Friday, October 2, 2015

Session #104: Our Navels Are Dark and Cavernous, Yet We Must Gaze. Alan Said So.

My policy on this blog, until today, was to never write about writing. I might have wavered once or twice, but mostly I thought it would bore people. Which is odd, since I happen to like the topic. I'm a writer after all. So are you, I reckon.

So with this post, my contribution to the 104th Session, I'd like to formally announce my rejection of that policy. From now on I might write about writing here, or blog about blogging. Executive decision. I won't even bring it up with the committee (which anyway only has two standing members: myself and the beagle intern-for-life).

The thinking behind the policy was that anyone reading a beer blog was interested in beer, not beer writing. In retrospect that was wrong -- or at least it is wrong now. It now sounds like plain common sense that most of the people who read blogs are bloggers themselves. The others left, or were never here. You are a writer, probably. Or maybe you are one of those "beer communicators." I'm not 100 percent sure what that is -- like beer evangelism, except more honest since everyone knows you're getting paid? -- but fuck it, you're welcome here. I've been reading your stuff too, when I should have been working.

It's almost liberating, dispensing with the fiction that you're a general audience. Of course you're not. You never were, excepting that large subset that found the blog by googling Westvleteren. But they left. You came back, even when I didn't. You're (we're) the niche within the niche within the niche. Maybe what I naïvely imagined as a general audience was just a writing circle all along. Well, that's OK. We need those. The beagle is a good listener but he never really contributes much to the convo, you know?

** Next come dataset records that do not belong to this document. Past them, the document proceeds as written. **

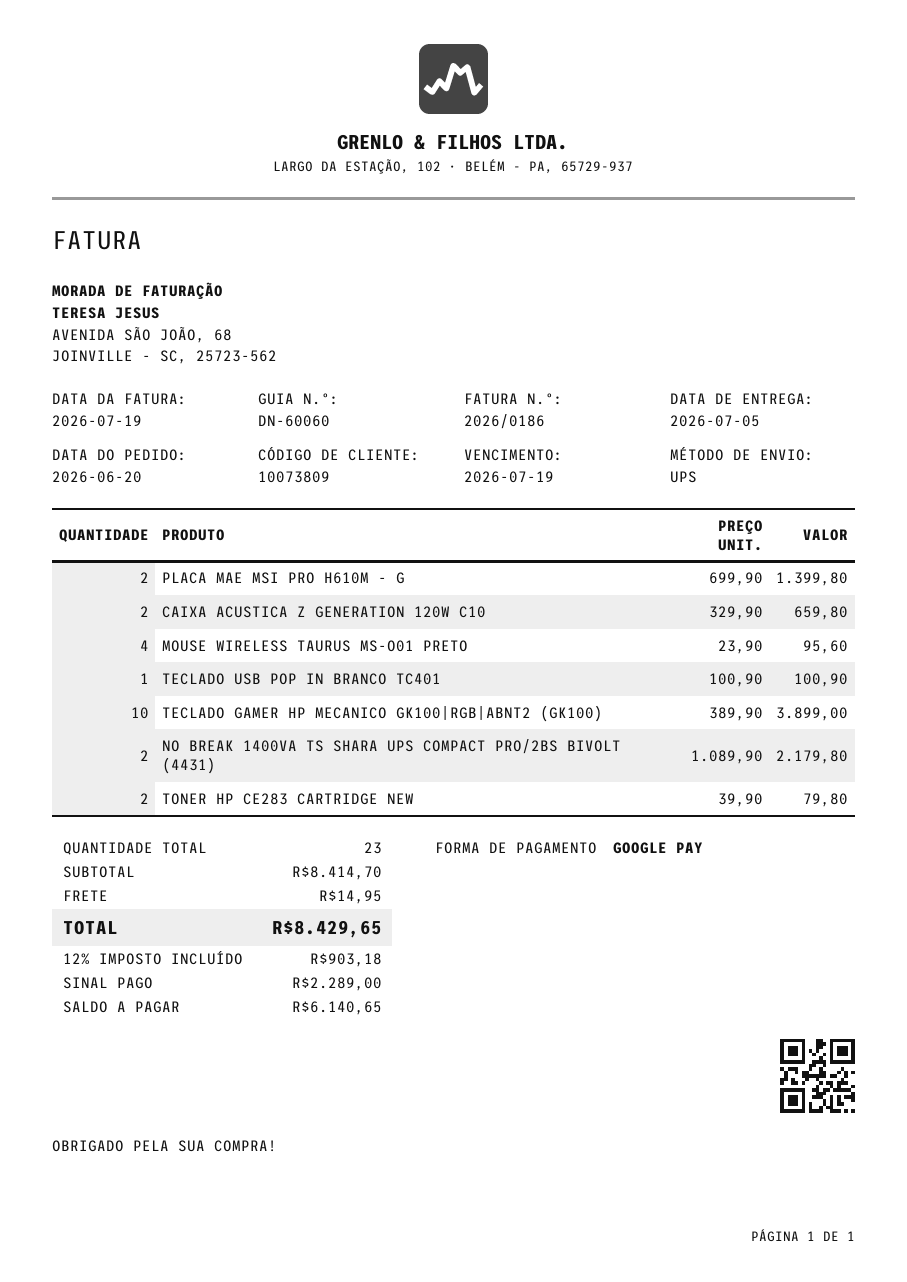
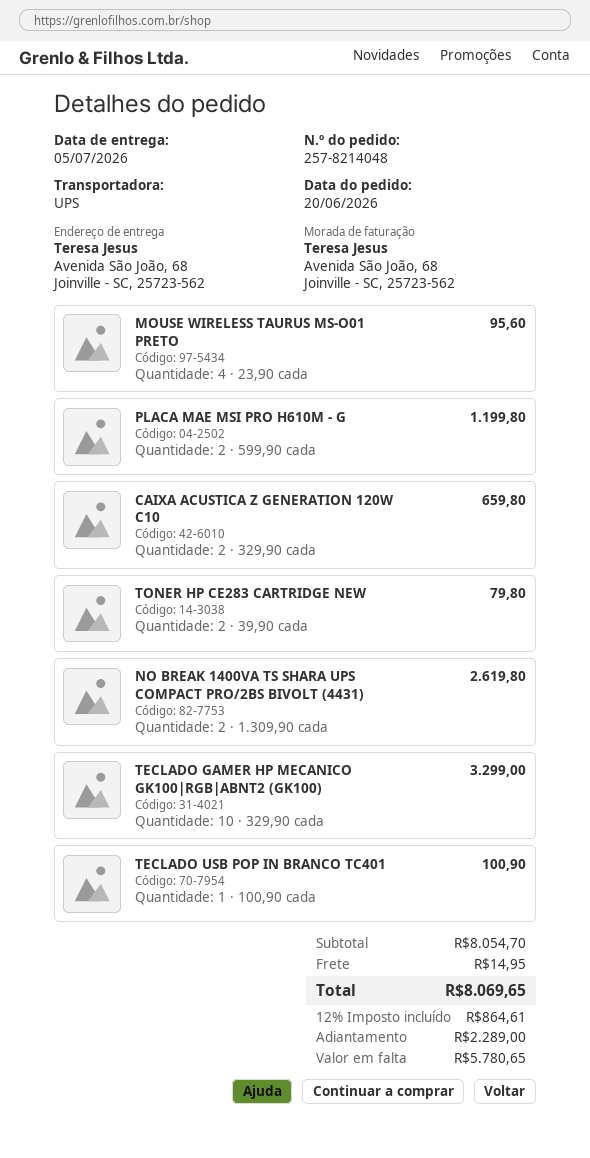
PLACA MAE MSI PRO H610M - G: 2 x 699.90 = 1399.80 -> 2 x 599.90 = 1199.80
TECLADO GAMER HP MECANICO GK100|RGB|ABNT2 (GK100): 10 x 389.90 = 3899.00 -> 10 x 329.90 = 3299.00
NO BREAK 1400VA TS SHARA UPS COMPACT PRO/2BS BIVOLT (4431): 2 x 1089.90 = 2179.80 -> 2 x 1309.90 = 2619.80
subtotal: 8414.70 -> 8054.70
tax: 12% = 903.18 -> 12% = 864.61
total: 8429.65 -> 8069.65
balance: 6140.65 -> 5780.65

Is it the writers' circle within the geeks within the beer world? Or is it the geeks within the beer people within the writing world? Maybe both. I'm not sure if I can draw that Venn on the back of a deckel. But I'm going to try, and you'll find the inevitably awkward result there on the right.

Seems like the two-pronged spirit of blogging was that (a) it was fun and (b) eh, maybe there is a professional use for it. To me -- a freelance writer's perspective -- "professional" means working for money. There are two important parts of that: working, and money. So much for (b). Blogging never stopped being fun for me. It just... stopped.

It's not like I ever look at my blog sitting over here, gathering dust in the corner, and think: "Can't be bothered, there's no money in it." On the contrary, I suspect that is exactly why I should do it. But lately -- and I reckon this is a good problem to have -- I must look first to a stack of projects that do pay. Can't do it all, so paying the bills comes first. Doesn't stop me from fucking around in any number of other ways though, does it? In retrospect blogging is one of the healthier ways to fuck around.

Oh dear. Next thing you know I'll be blogging up beer reviews. That was another thing I vowed never to do here.

Nah, on second thought. Boring! Who wants to read about beer anyway?